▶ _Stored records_
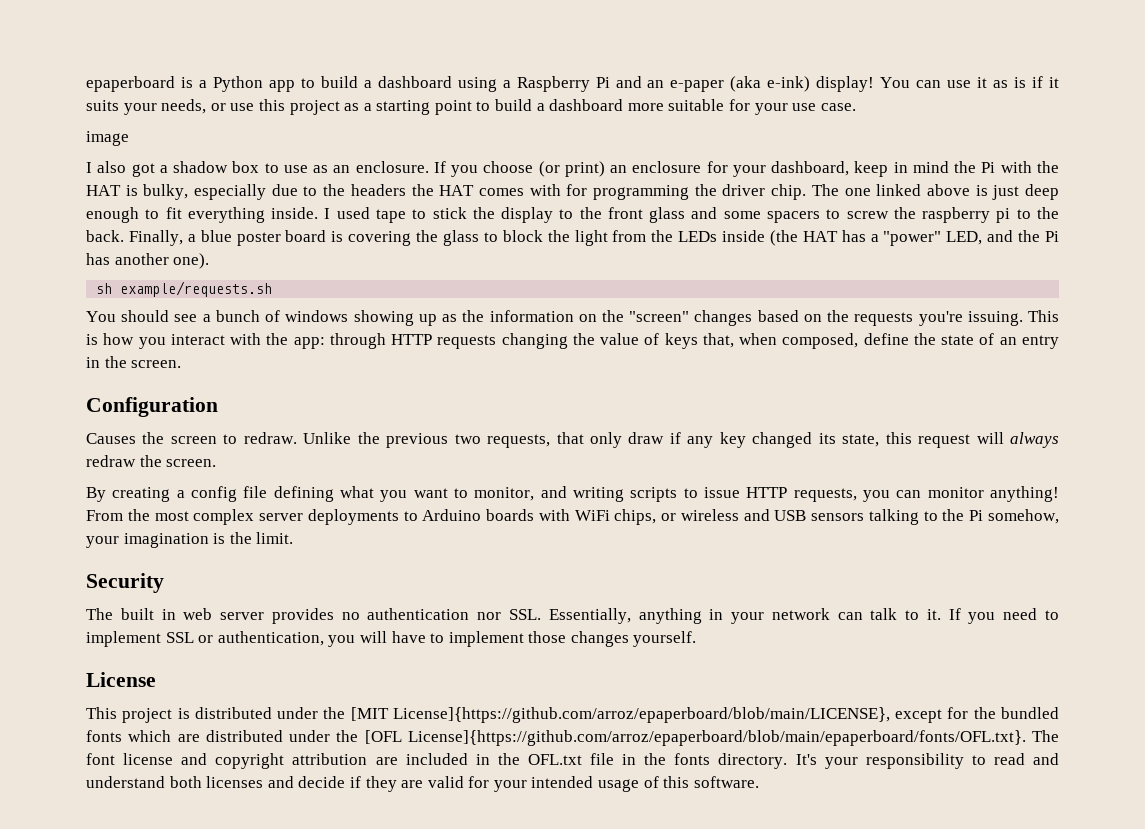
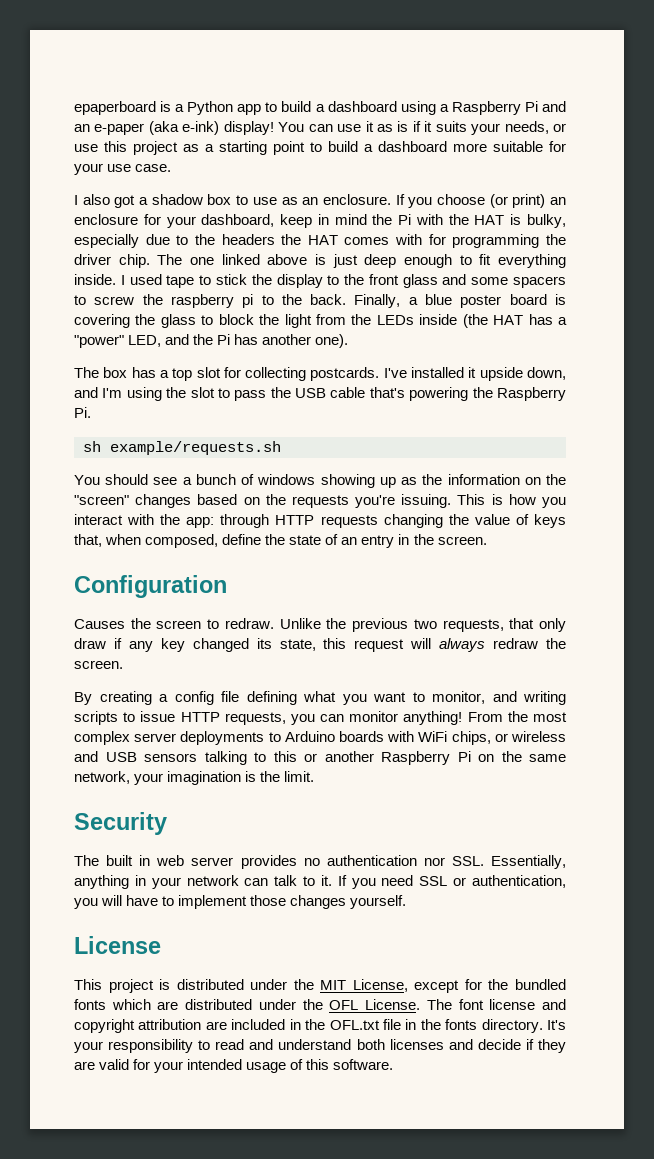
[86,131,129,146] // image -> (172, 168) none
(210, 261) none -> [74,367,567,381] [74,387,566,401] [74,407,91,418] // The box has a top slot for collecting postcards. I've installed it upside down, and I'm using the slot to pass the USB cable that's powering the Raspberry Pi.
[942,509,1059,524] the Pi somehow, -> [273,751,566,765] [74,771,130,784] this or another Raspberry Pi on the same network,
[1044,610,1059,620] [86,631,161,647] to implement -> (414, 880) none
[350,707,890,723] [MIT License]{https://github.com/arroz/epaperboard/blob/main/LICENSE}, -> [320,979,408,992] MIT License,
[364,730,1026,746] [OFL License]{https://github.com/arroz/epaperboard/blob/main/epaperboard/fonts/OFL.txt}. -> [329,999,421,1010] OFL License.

▶ _Instructions for the task_
Output exactly the lines of the data that run from the one containing "-> [320,979,408,992] MIT" to the very last line, and no others.

▶ _Solution for this task_
[350,707,890,723] [MIT License]{https://github.com/arroz/epaperboard/blob/main/LICENSE}, -> [320,979,408,992] MIT License,
[364,730,1026,746] [OFL License]{https://github.com/arroz/epaperboard/blob/main/epaperboard/fonts/OFL.txt}. -> [329,999,421,1010] OFL License.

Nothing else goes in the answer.